SUPPLIED RECORDS:
----
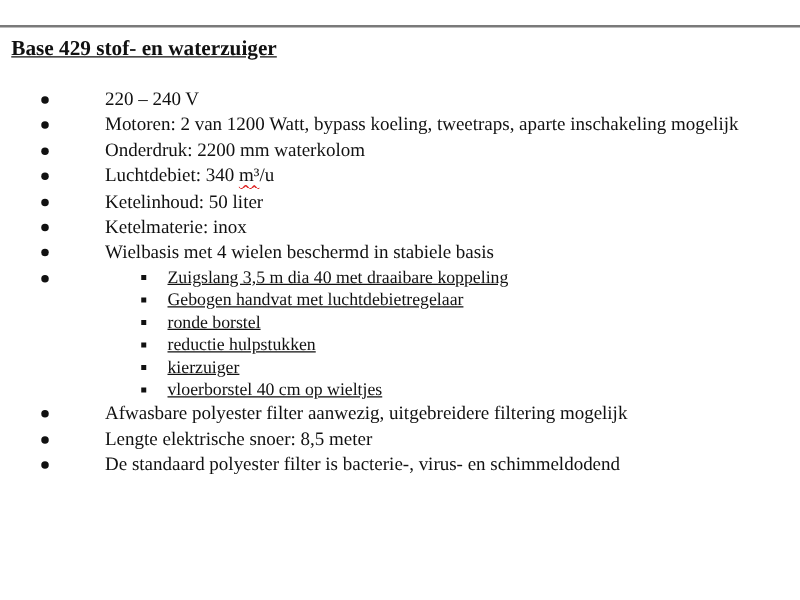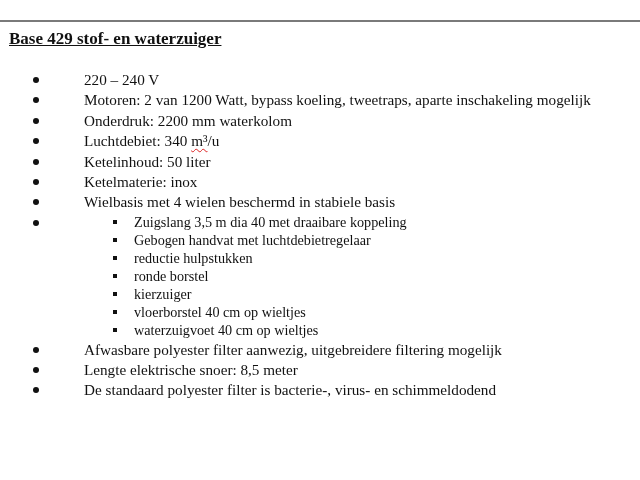--- a/index.html
+++ b/index.html
@@ -29,7 +29,7 @@
   .bullet {
     position: absolute; left: 33px; top: 7px; width: 6px; height: 6px; border-radius: 50%; background: #111;
   }
-  ul.sub { margin: 0; padding: 0; list-style: none; }
+  ul.sub { margin: 0; padding: 0; list-style: none; text-decoration: underline; }
   ul.sub > li {
     position: relative; padding-left: 110px; margin-left: -60px; font-size: 14.2px; line-height: 18.1px; white-space: nowrap;
   }

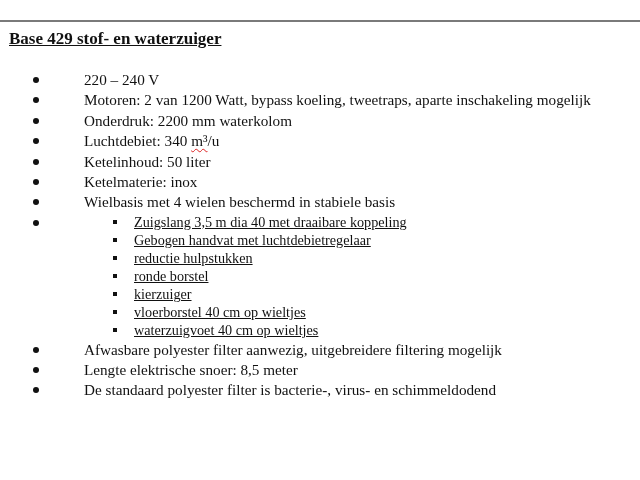--- a/index.html
+++ b/index.html
@@ -61,8 +61,8 @@
     <ul class="sub">
       <li><span class="sq"></span><span>Zuigslang 3,5 m dia 40 met draaibare koppeling</span></li>
       <li><span class="sq"></span><span>Gebogen handvat met luchtdebietregelaar</span></li>
+      <li><span class="sq"></span><span>ronde borstel</span></li>
       <li><span class="sq"></span><span>reductie hulpstukken</span></li>
-      <li><span class="sq"></span><span>ronde borstel</span></li>
       <li><span class="sq"></span><span>kierzuiger</span></li>
       <li><span class="sq"></span><span>vloerborstel 40 cm op wieltjes</span></li>
       <li><span class="sq"></span><span>waterzuigvoet 40 cm op wieltjes</span></li>

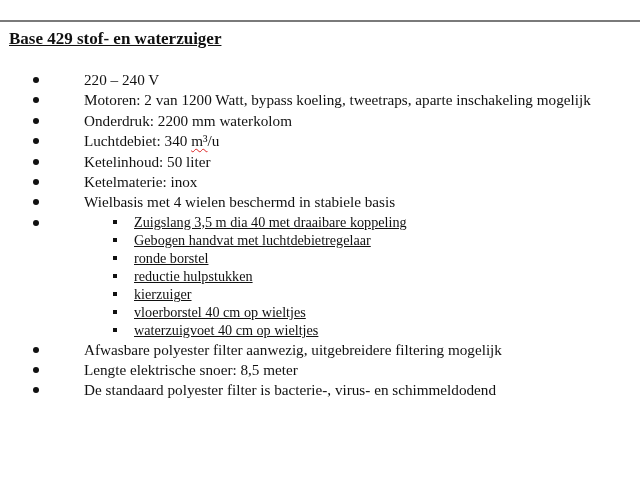--- a/index.html
+++ b/index.html
@@ -65,7 +65,6 @@
       <li><span class="sq"></span><span>reductie hulpstukken</span></li>
       <li><span class="sq"></span><span>kierzuiger</span></li>
       <li><span class="sq"></span><span>vloerborstel 40 cm op wieltjes</span></li>
-      <li><span class="sq"></span><span>waterzuigvoet 40 cm op wieltjes</span></li>
     </ul>
   </li>
   <li><span class="bullet"></span><span>Afwasbare polyester filter aanwezig, uitgebreidere filtering mogelijk</span></li>

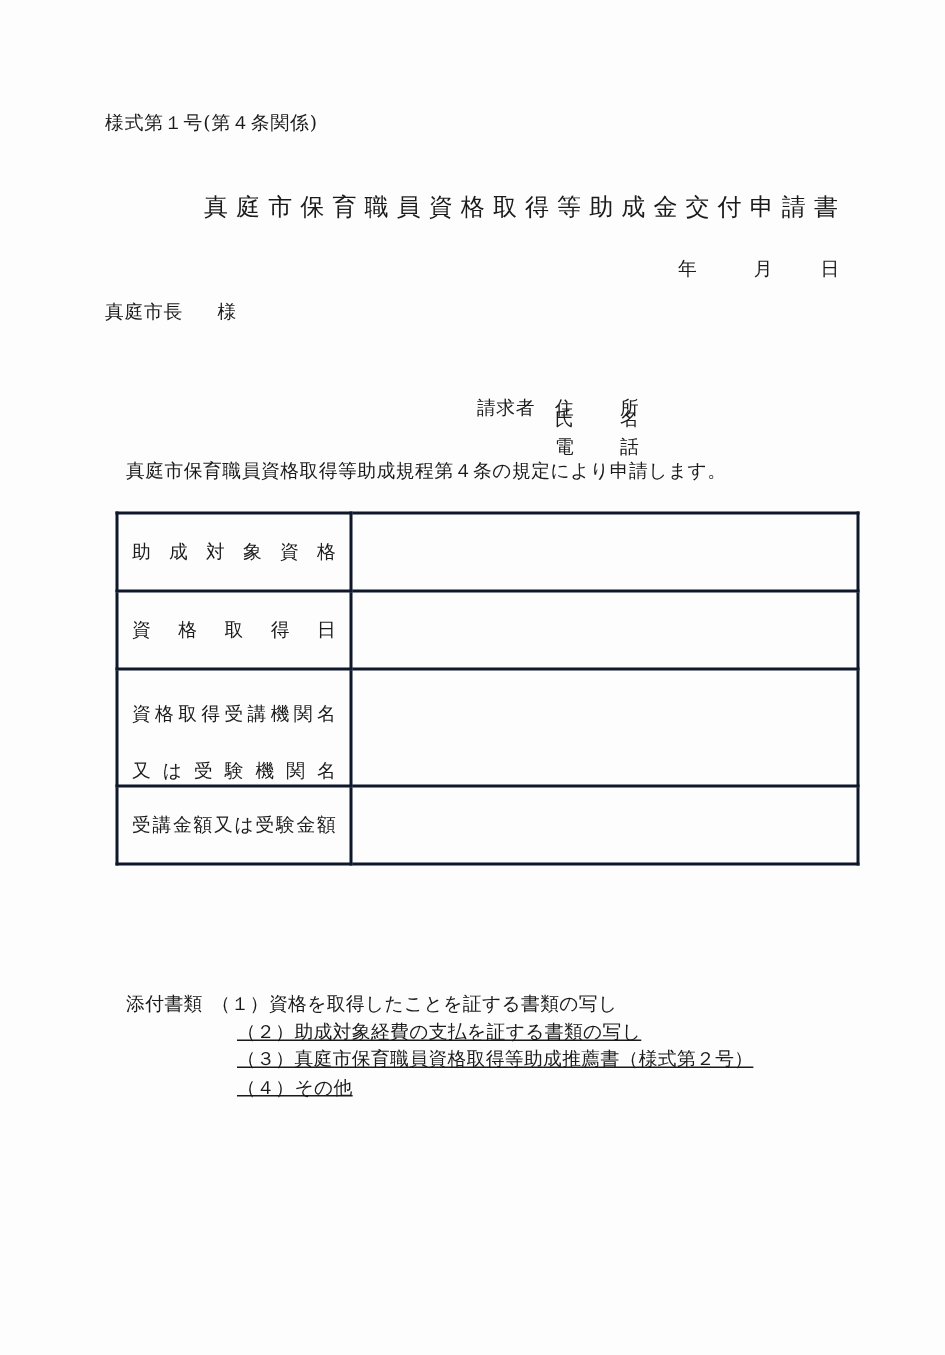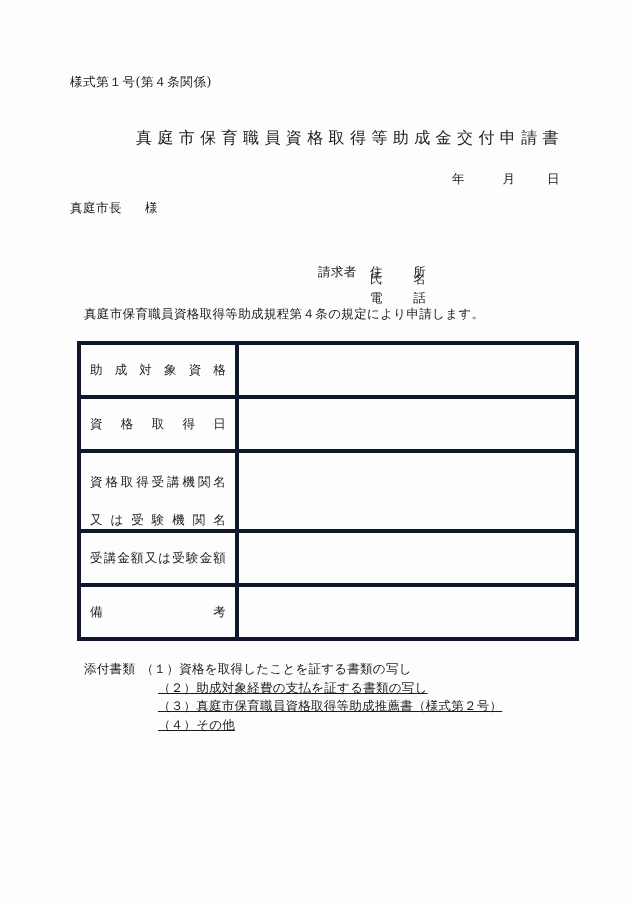--- a/index.html
+++ b/index.html
@@ -110,7 +110,7 @@
     table-layout: fixed;
   }
   .form-table td {
-    border: 4px solid #0f172a;
+    border: 2px solid #0f172a;
     font-size: 12.5px;
     padding: 0;
     vertical-align: middle;

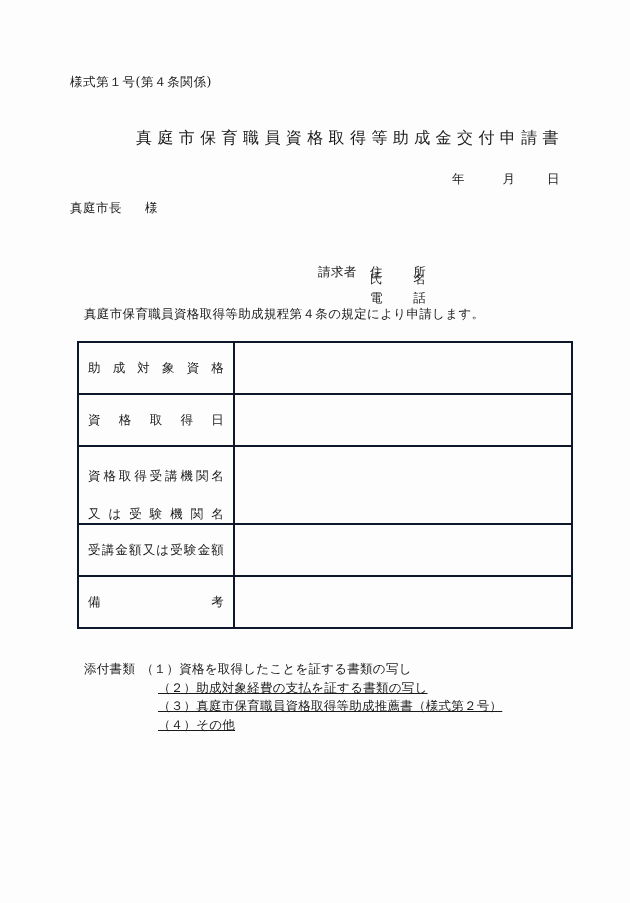--- a/index.html
+++ b/index.html
@@ -258,14 +258,6 @@
           <span></span>
         </td>
       </tr>
-      <tr>
-        <td class="label-cell">
-          <span class="label-text">備考</span>
-        </td>
-        <td class="value-cell">
-          <span></span>
-        </td>
-      </tr>
     </tbody>
   </table>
----
REQUIREMENT:
Copy out every line of the material above exactly, skipping the pictures.

EXERCISE OUTPUT:
--- a/index.html
+++ b/index.html
@@ -29,7 +29,7 @@
   .bullet {
     position: absolute; left: 33px; top: 7px; width: 6px; height: 6px; border-radius: 50%; background: #111;
   }
-  ul.sub { margin: 0; padding: 0; list-style: none; }
+  ul.sub { margin: 0; padding: 0; list-style: none; text-decoration: underline; }
   ul.sub > li {
     position: relative; padding-left: 110px; margin-left: -60px; font-size: 14.2px; line-height: 18.1px; white-space: nowrap;
   }

--- a/index.html
+++ b/index.html
@@ -61,8 +61,8 @@
     <ul class="sub">
       <li><span class="sq"></span><span>Zuigslang 3,5 m dia 40 met draaibare koppeling</span></li>
       <li><span class="sq"></span><span>Gebogen handvat met luchtdebietregelaar</span></li>
+      <li><span class="sq"></span><span>ronde borstel</span></li>
       <li><span class="sq"></span><span>reductie hulpstukken</span></li>
-      <li><span class="sq"></span><span>ronde borstel</span></li>
       <li><span class="sq"></span><span>kierzuiger</span></li>
       <li><span class="sq"></span><span>vloerborstel 40 cm op wieltjes</span></li>
       <li><span class="sq"></span><span>waterzuigvoet 40 cm op wieltjes</span></li>

--- a/index.html
+++ b/index.html
@@ -65,7 +65,6 @@
       <li><span class="sq"></span><span>reductie hulpstukken</span></li>
       <li><span class="sq"></span><span>kierzuiger</span></li>
       <li><span class="sq"></span><span>vloerborstel 40 cm op wieltjes</span></li>
-      <li><span class="sq"></span><span>waterzuigvoet 40 cm op wieltjes</span></li>
     </ul>
   </li>
   <li><span class="bullet"></span><span>Afwasbare polyester filter aanwezig, uitgebreidere filtering mogelijk</span></li>

--- a/index.html
+++ b/index.html
@@ -110,7 +110,7 @@
     table-layout: fixed;
   }
   .form-table td {
-    border: 4px solid #0f172a;
+    border: 2px solid #0f172a;
     font-size: 12.5px;
     padding: 0;
     vertical-align: middle;

--- a/index.html
+++ b/index.html
@@ -258,14 +258,6 @@
           <span></span>
         </td>
       </tr>
-      <tr>
-        <td class="label-cell">
-          <span class="label-text">備考</span>
-        </td>
-        <td class="value-cell">
-          <span></span>
-        </td>
-      </tr>
     </tbody>
   </table>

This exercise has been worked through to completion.